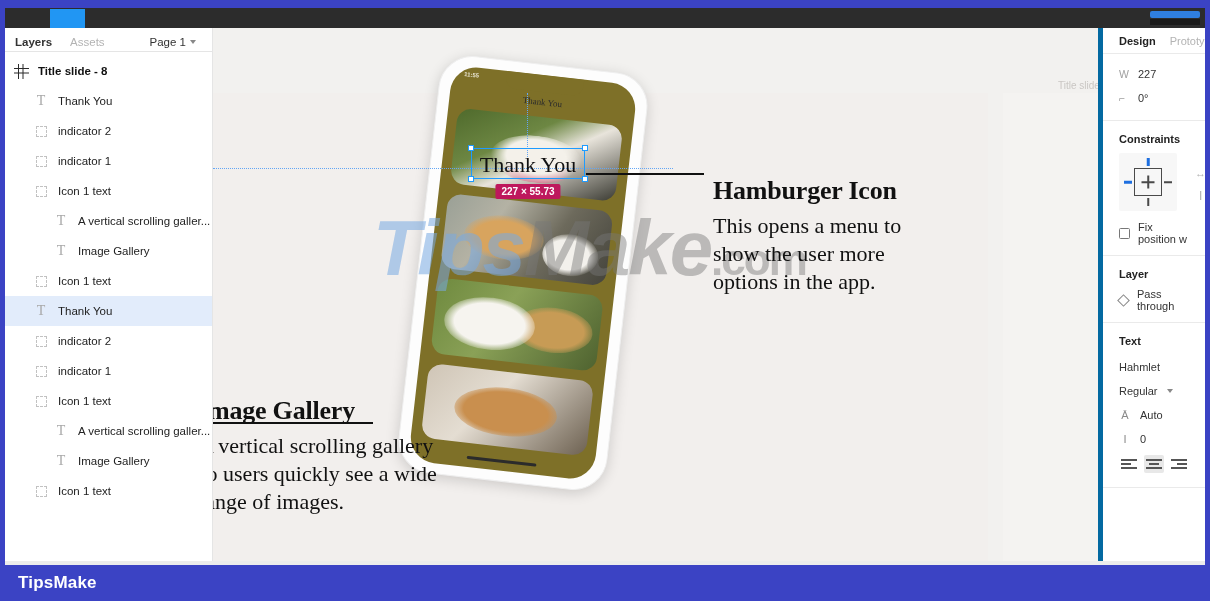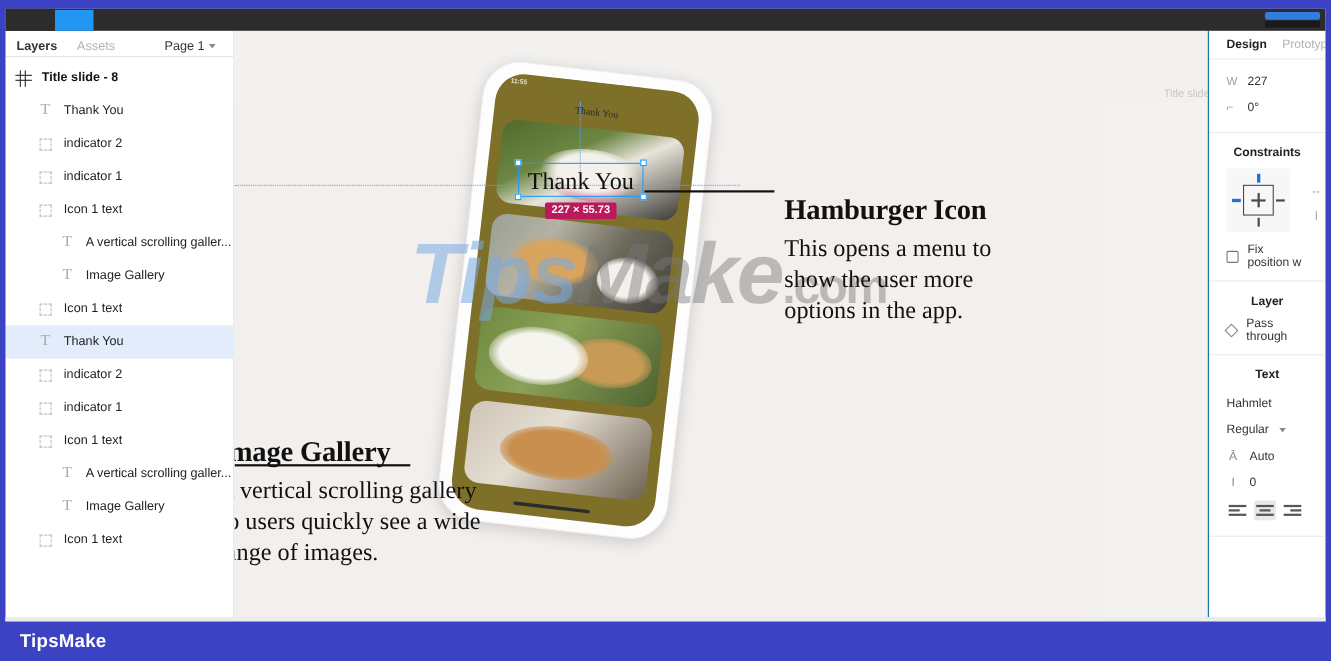"Design" .right-panel { border-left: 1px solid #0369a1 -> 5px solid #0369a1 }
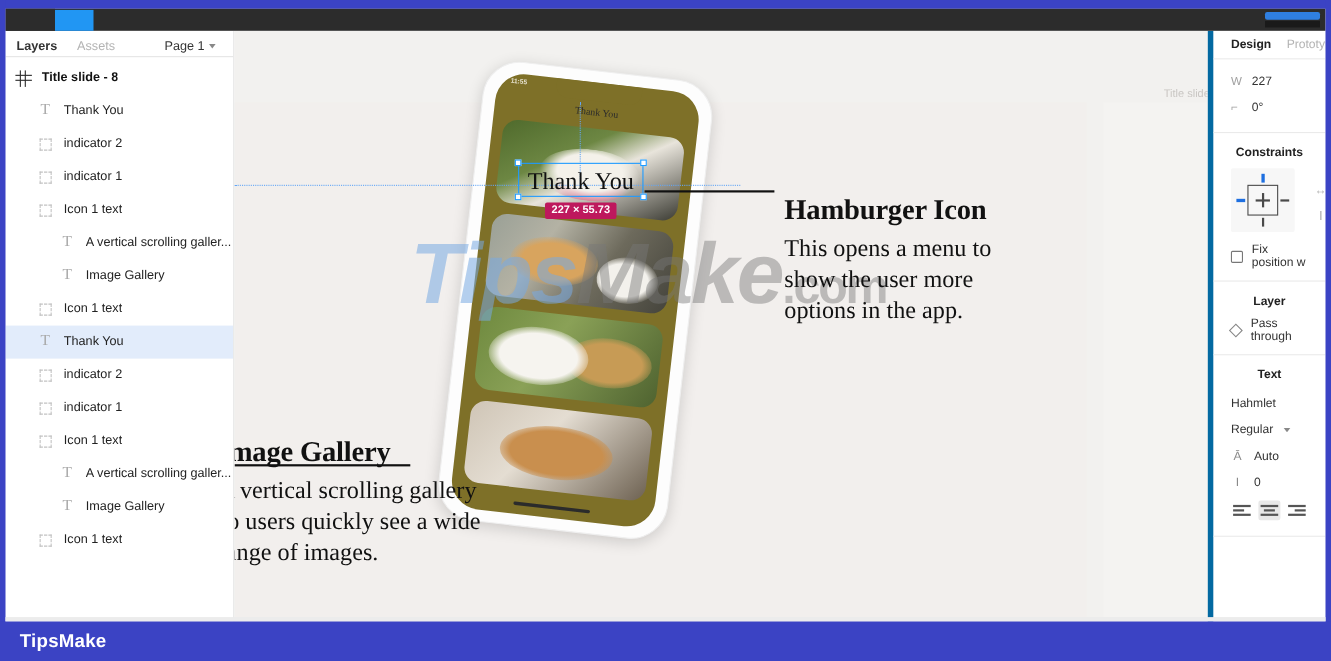"Constraints" .rp-head { text-align: center -> none }
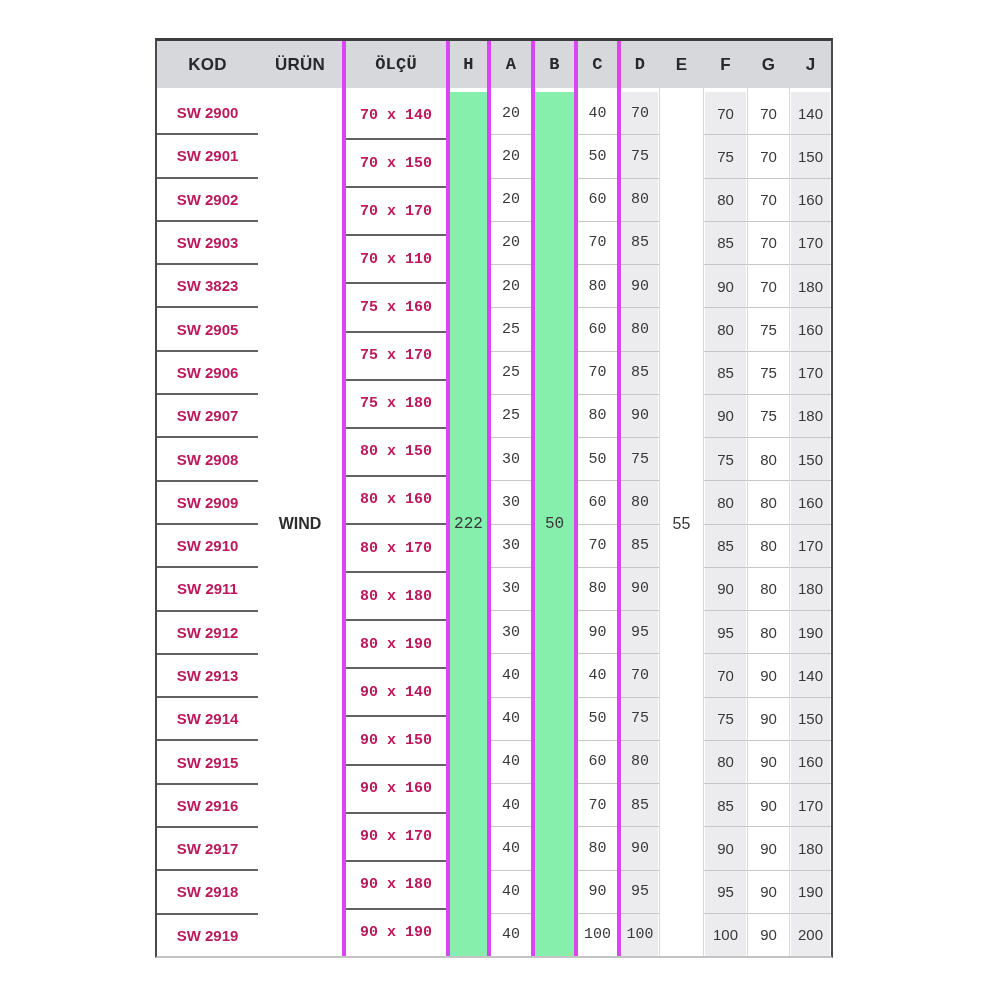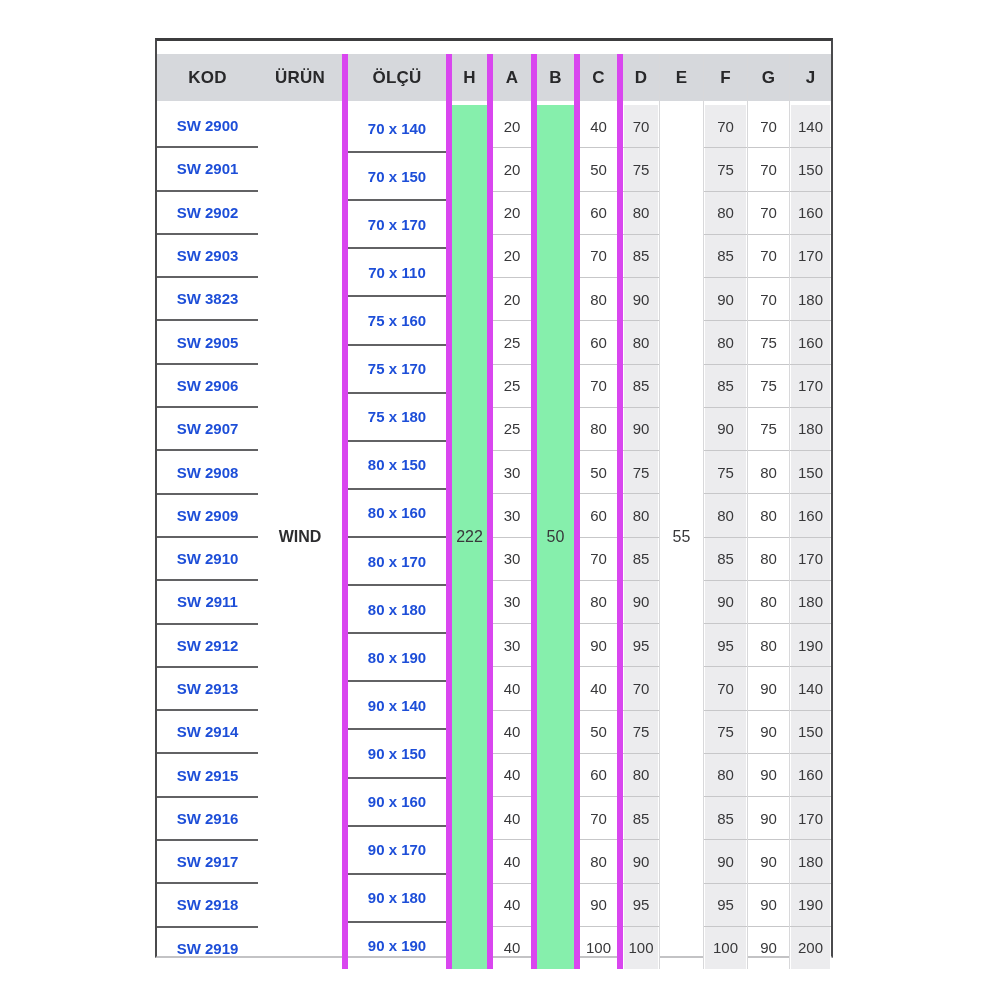"KOD" .col { margin-top: 13px -> none }
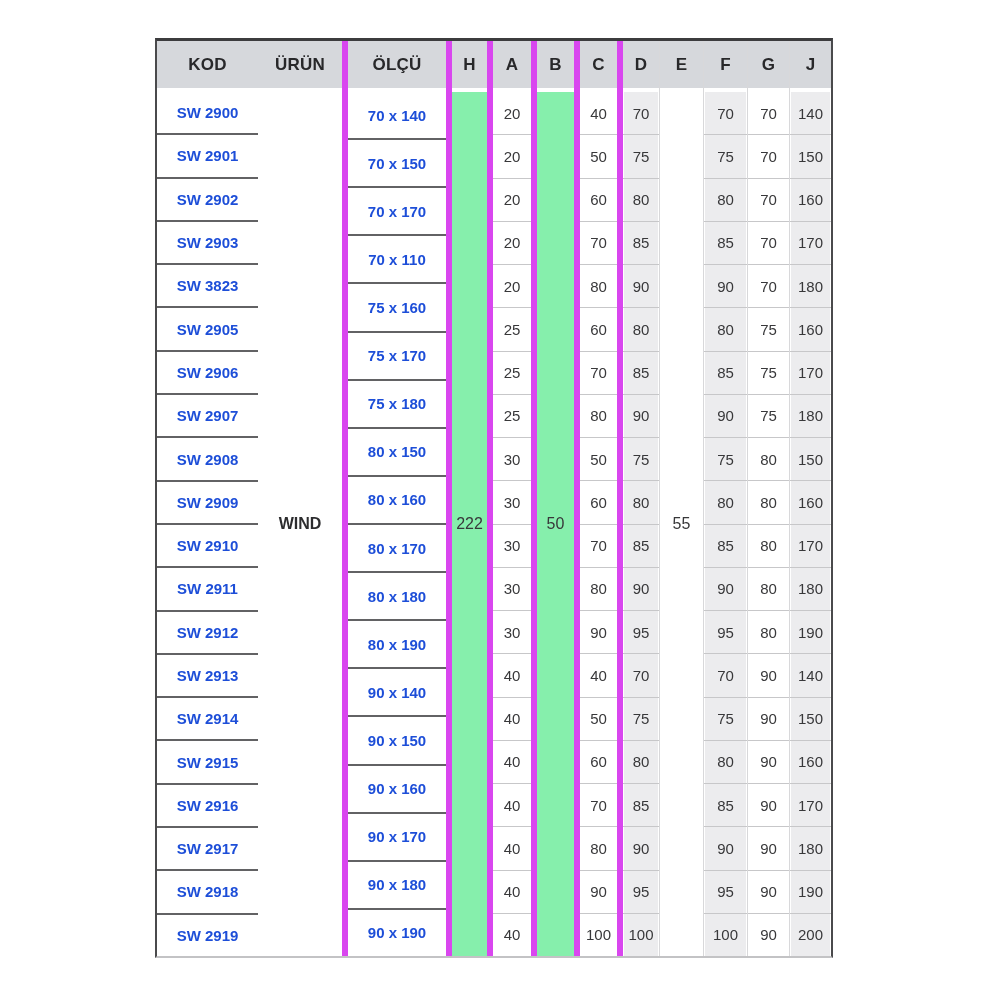"ÖLÇÜ" .b-dark { border-left: 6px solid #d946ef -> 4px solid #d946ef; font-family: none -> Liberation Mono, monospace }
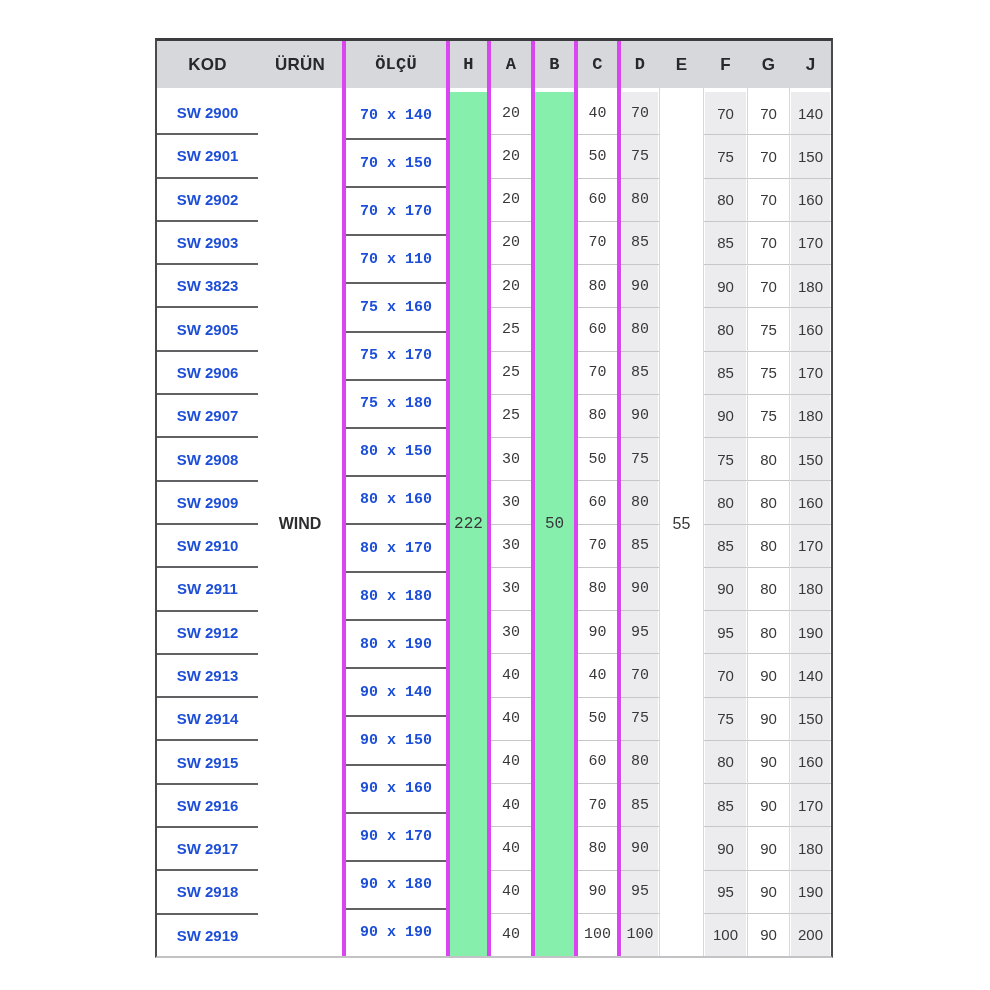"SW 2900" .darksep .cell { color: #1d4ed8 -> #be185d }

+ + +

Exercise requirements:
With the pictures removed, copy the data above word for word.

Response:
"Design" .right-panel { border-left: 1px solid #0369a1 -> 5px solid #0369a1 }
"Constraints" .rp-head { text-align: center -> none }
"KOD" .col { margin-top: 13px -> none }
"ÖLÇÜ" .b-dark { border-left: 6px solid #d946ef -> 4px solid #d946ef; font-family: none -> Liberation Mono, monospace }
"SW 2900" .darksep .cell { color: #1d4ed8 -> #be185d }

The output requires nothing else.